3. Create a Personal SOS Bag / SOS is a little dramatic, but we all relate with needing a few things on hand for TLC when we travel. Everyone brings something to read or draw/write on in the car, but I also have a little SOS bag for random needs along the way, even if it’s just for me. Wink. Here’s what I packed this trip:
- Dr. Bronner’s Lavender Organic hand sanitizer / This is helpful to have on hand for all obvious reasons. I even use it to spray surfaces in a pinch. It’s made with lavender oils and without any of the toxic chemicals or preservatives. Plus, it smells so good.
- Beautycounter Face Cloths / These are wonderful for travel! I use them to refresh, first with my face and then at times my pits and feet. They’re made with safe ingredients, are oil and fragrance-free, and are compostable, too!

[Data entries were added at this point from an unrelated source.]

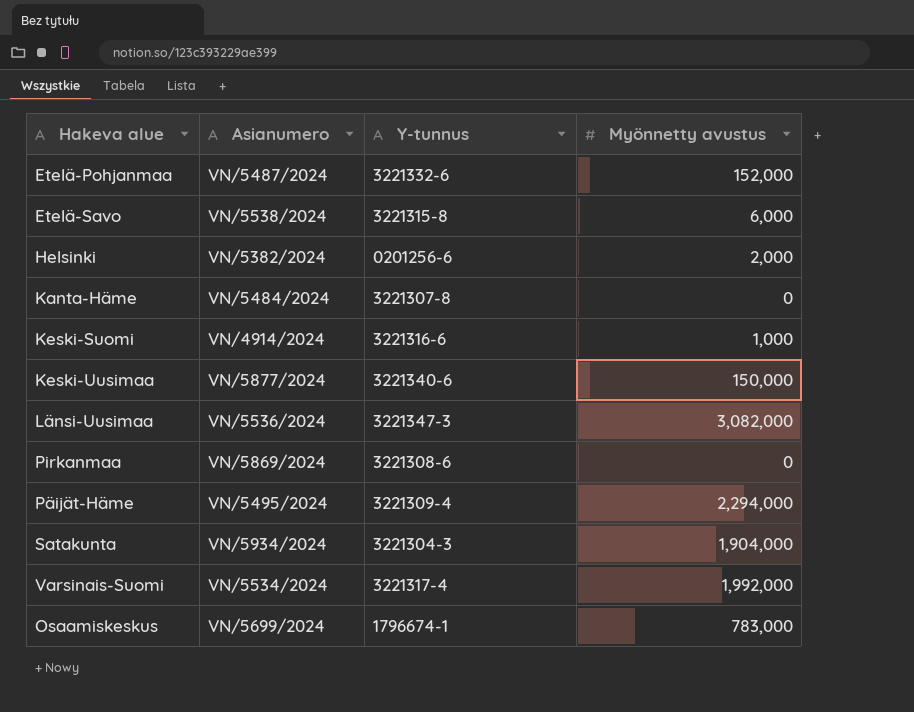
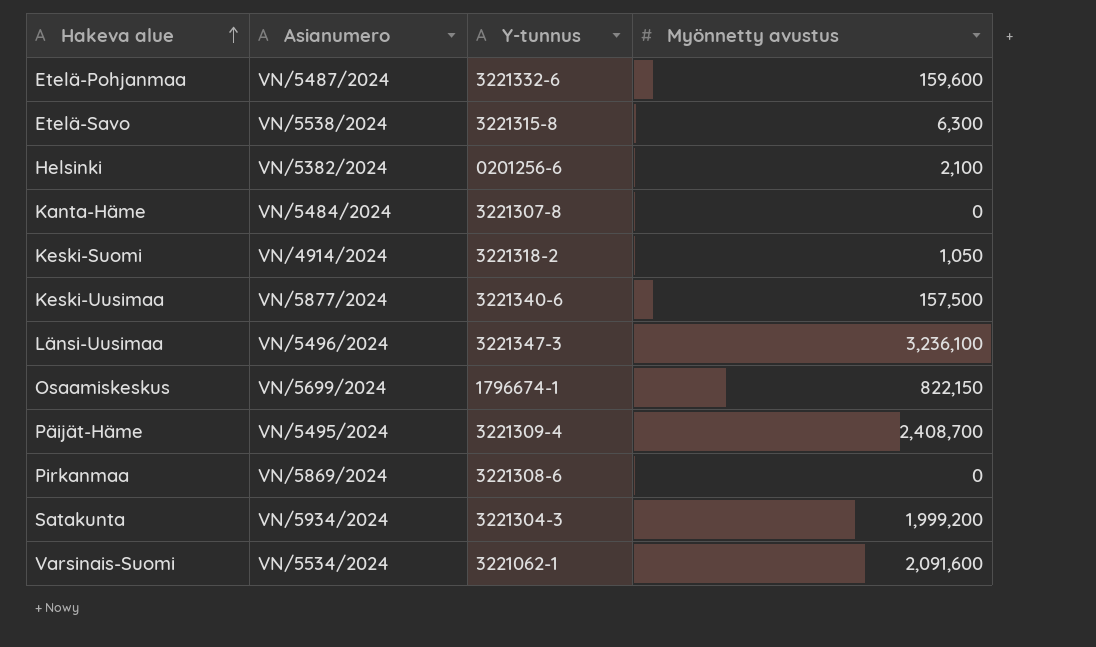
row order: none -> Hakeva alue ascending
Etelä-Pohjanmaa | Myönnetty avustus: 152,000 -> 159,600
Etelä-Savo | Myönnetty avustus: 6,000 -> 6,300
Helsinki | Myönnetty avustus: 2,000 -> 2,100
Keski-Suomi | Y-tunnus: 3221316-6 -> 3221318-2
Keski-Suomi | Myönnetty avustus: 1,000 -> 1,050
Keski-Uusimaa | Myönnetty avustus: 150,000 -> 157,500
Länsi-Uusimaa | Asianumero: VN/5536/2024 -> VN/5496/2024
Länsi-Uusimaa | Myönnetty avustus: 3,082,000 -> 3,236,100
Osaamiskeskus | Myönnetty avustus: 783,000 -> 822,150
Päijät-Häme | Myönnetty avustus: 2,294,000 -> 2,408,700
Satakunta | Myönnetty avustus: 1,904,000 -> 1,999,200
Varsinais-Suomi | Y-tunnus: 3221317-4 -> 3221062-1
Varsinais-Suomi | Myönnetty avustus: 1,992,000 -> 2,091,600

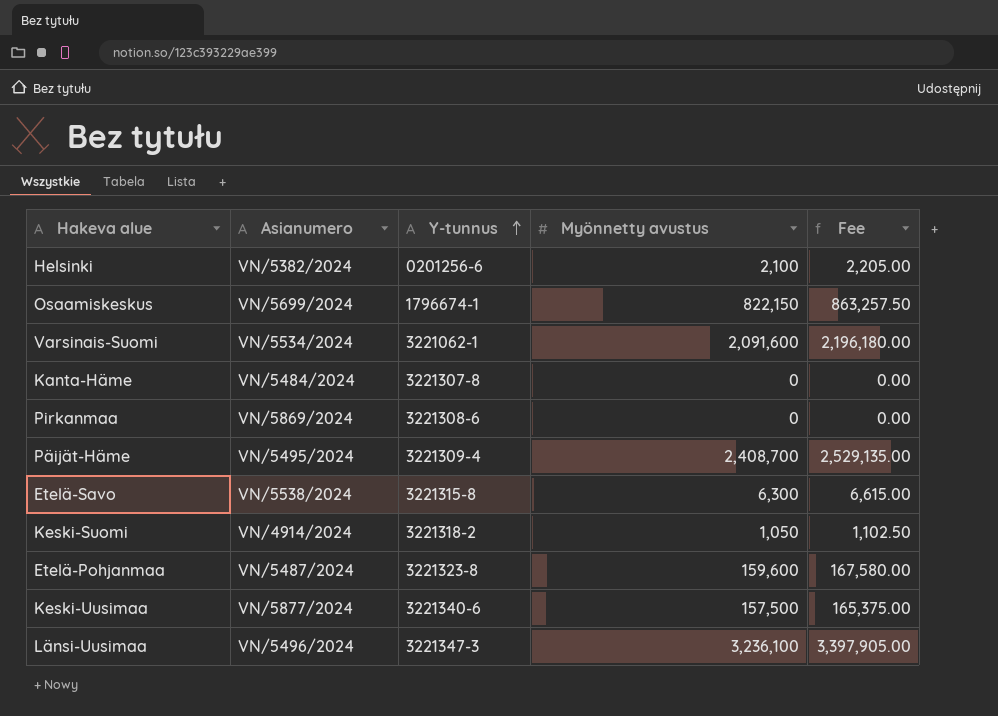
row order: Hakeva alue ascending -> Y-tunnus ascending
column Fee | formula: none -> [Myönnetty avustus] * 1.05
row Satakunta: VN/5934/2024 | 3221304-3 | 1,999,200 -> none
Etelä-Pohjanmaa | Y-tunnus: 3221332-6 -> 3221323-8

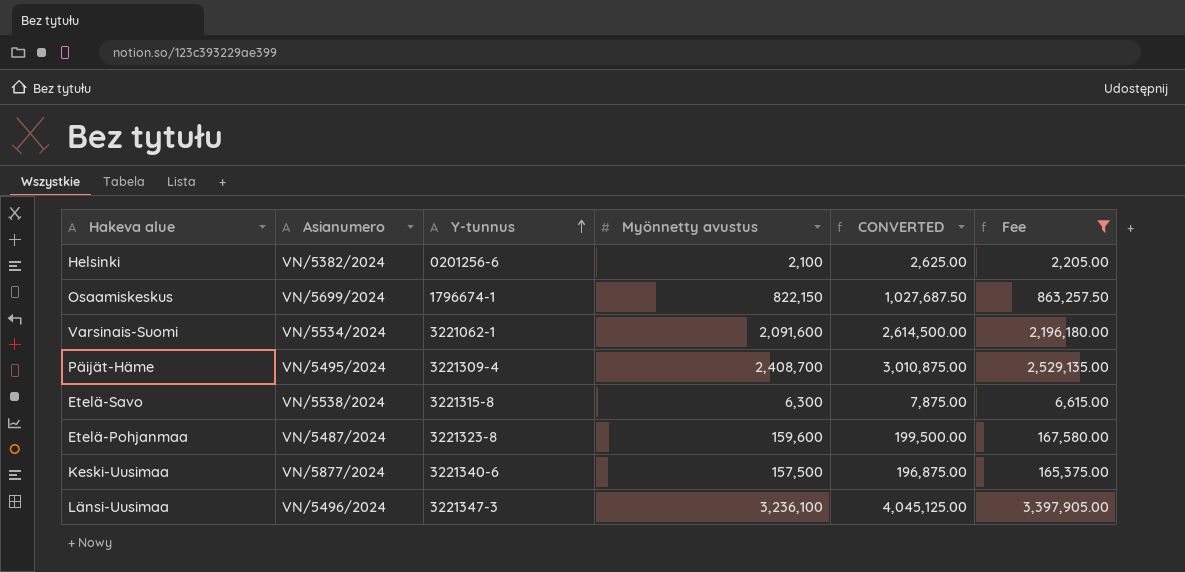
filter: none -> Fee >= 2,205.00
column CONVERTED | formula: none -> [Myönnetty avustus] * 1.25

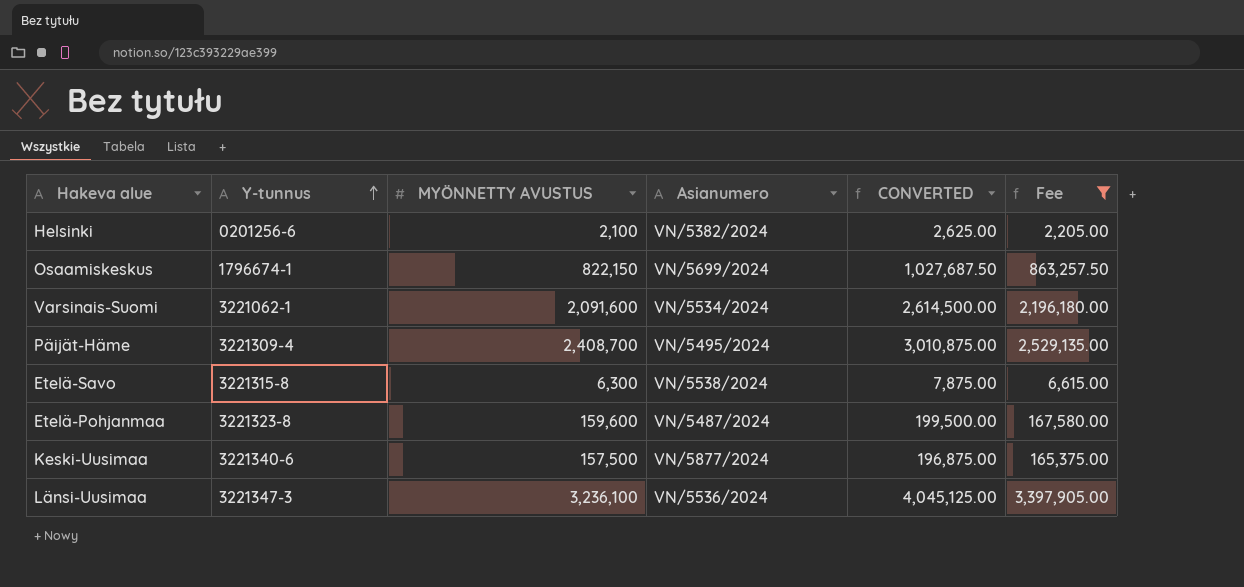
column name: Myönnetty avustus -> MYÖNNETTY AVUSTUS
column Asianumero | position: 2 -> 4
Länsi-Uusimaa | Asianumero: VN/5496/2024 -> VN/5536/2024

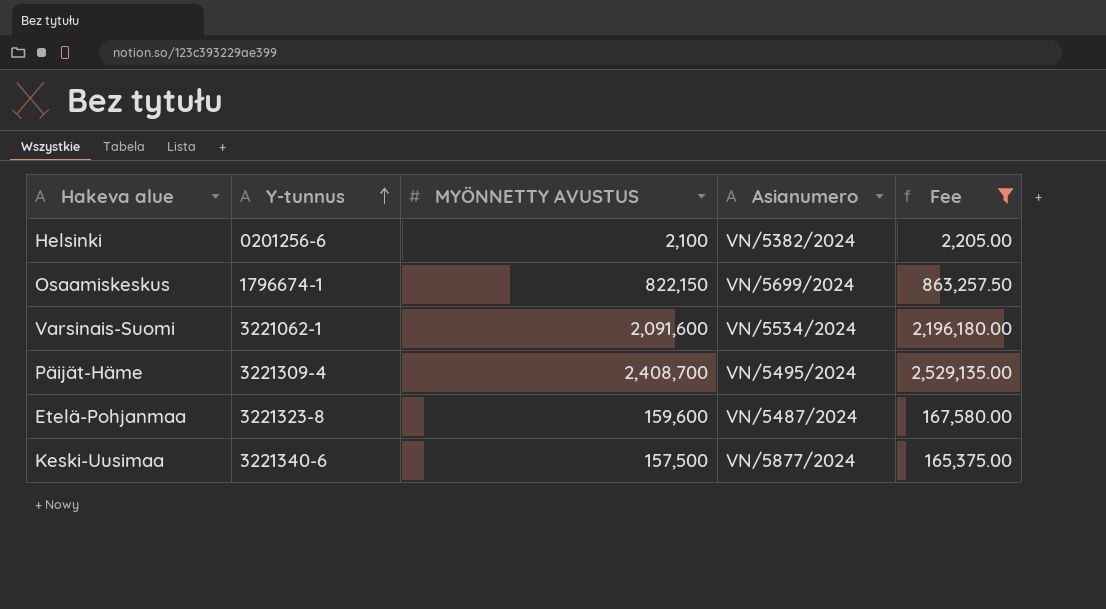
column CONVERTED | formula: [MYÖNNETTY AVUSTUS] * 1.25 -> none
row Etelä-Savo: 3221315-8 | 6,300 | VN/5538/2024 | 7,875.00 | 6,615.00 -> none
row Länsi-Uusimaa: 3221347-3 | 3,236,100 | VN/5536/2024 | 4,045,125.00 | 3,397,905.00 -> none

- Beautycounter Melting Body Balm / My skin tends to dry out when we travel, and this luxurious body balm feels so good on my hands, feet, and elbows. For the kids’ dry patches, I prefer this unscented option. It is also wonderful for mild eczema.
- Ningxia Nitro / A friend gifted these to me for our trip, and I love them for the afternoon slump when I tend to crave an energy boost. These are less expensive through wholesale, so if you don’t know anyone who sells YL, I can connect you!
- Essential Oil Roller / There are SO many resources with EOs for travel to cover here, but I love having 1 or 2 on hand while we travel. Sometimes I carry my own blend or one premade. My favorite blends are Peace+Calming, Stress Away, and Valor from YL.
- Hydrating Facial Mist / Can you tell hydration is key for us? Lol. Sometimes I don’t need to wash or clean my skin, I just need a little moisture. This facial mist is fantastic! It releases a gentle mist with just the right amount of hydration. Two sprays is often plenty, so it often lasts forever. The peony ingredient smells so lovely, and it’s safe for the whole family, too.
- Lip Moisture / I always keep lip balm, lip conditioner, and a Twig Sheer Lipstick (if I want some light color) on hand for family moisture. Spending time in the car AC or traveling to drier climates always dries out our lips. I reach for one of these often during travel.